Deisy Carranco, 34, of Arcadia and her husband Jonathan Casas with her six children, Dylana, 17, Jonathan Jr., 5, Cataleya, 7, Nathaniel, 4, Castiel, 15 months old, and Gizel, 13, were all nearly killed in a horrible car accident in late October, when they were hit by a drunk driver.
Deisy Carranco, 34, of Arcadia and her husband Jonathan Casas with her six children, Dylana, 17, Jonathan Jr., 5, Cataleya, 7, Nathaniel, 4, Castiel, 15 months old, and Gizel, 13, were all nearly killed in a horrible car accident in late October, when they were hit by a drunk driver.

Deisy Carranco reflects now on why things happened the way they did – on what set them on that long drive home in the dark.

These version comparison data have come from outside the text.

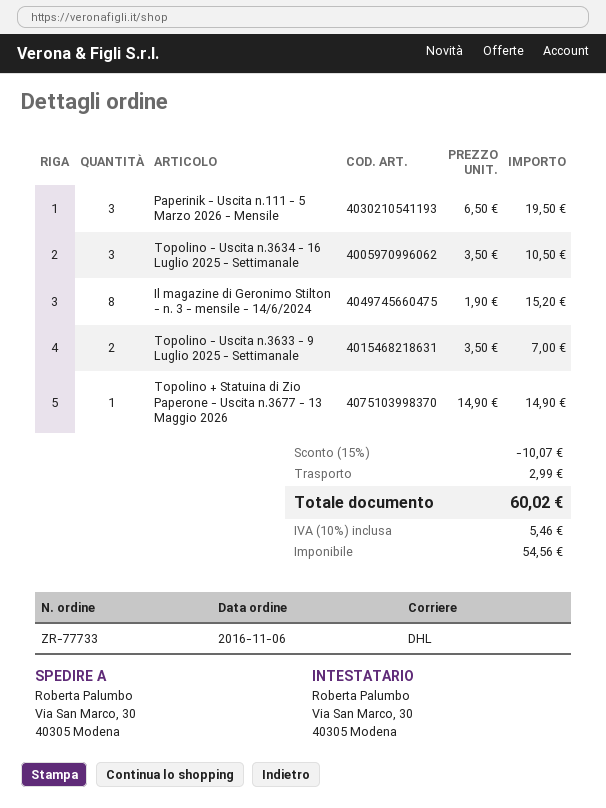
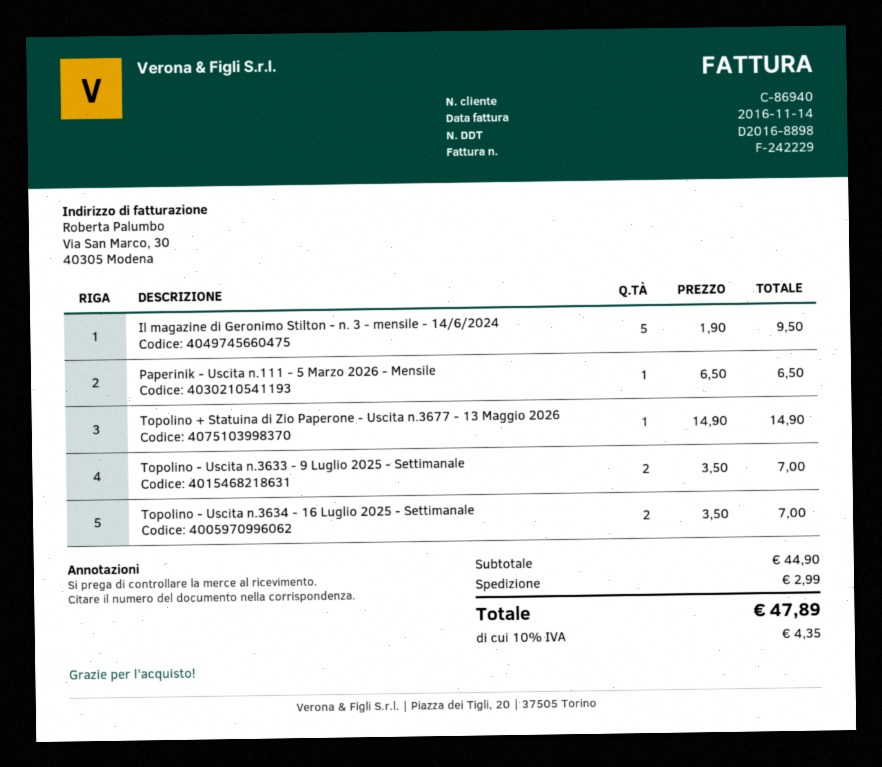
Paperinik - Uscita n.111 - 5 Marzo 2026 - Mensile: 3 x 6.50 = 19.50 -> 1 x 6.50 = 6.50
Topolino - Uscita n.3634 - 16 Luglio 2025 - Settimanale: 3 x 3.50 = 10.50 -> 2 x 3.50 = 7.00
Il magazine di Geronimo Stilton - n. 3 - mensile - 14/6/2024: 8 x 1.90 = 15.20 -> 5 x 1.90 = 9.50
discount: 15% = 10.07 -> none
tax: 10% = 5.46 -> 10% = 4.35
total: 60.02 -> 47.89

That weekend in late October, Carranco, 34, was in Orlando with her husband and six kids to support two of her daughters in their cheerleading competitions. Everything was going so well – with the girls’ squads advancing to the finals.

As the family packed up to return home to Arcadia that evening – planning to come right back to Orlando the next day – Carranco remembered that organizers suggested that out-of-town families stay over. After all, it was easy to get lost in a new place, and accidents can happen late at night.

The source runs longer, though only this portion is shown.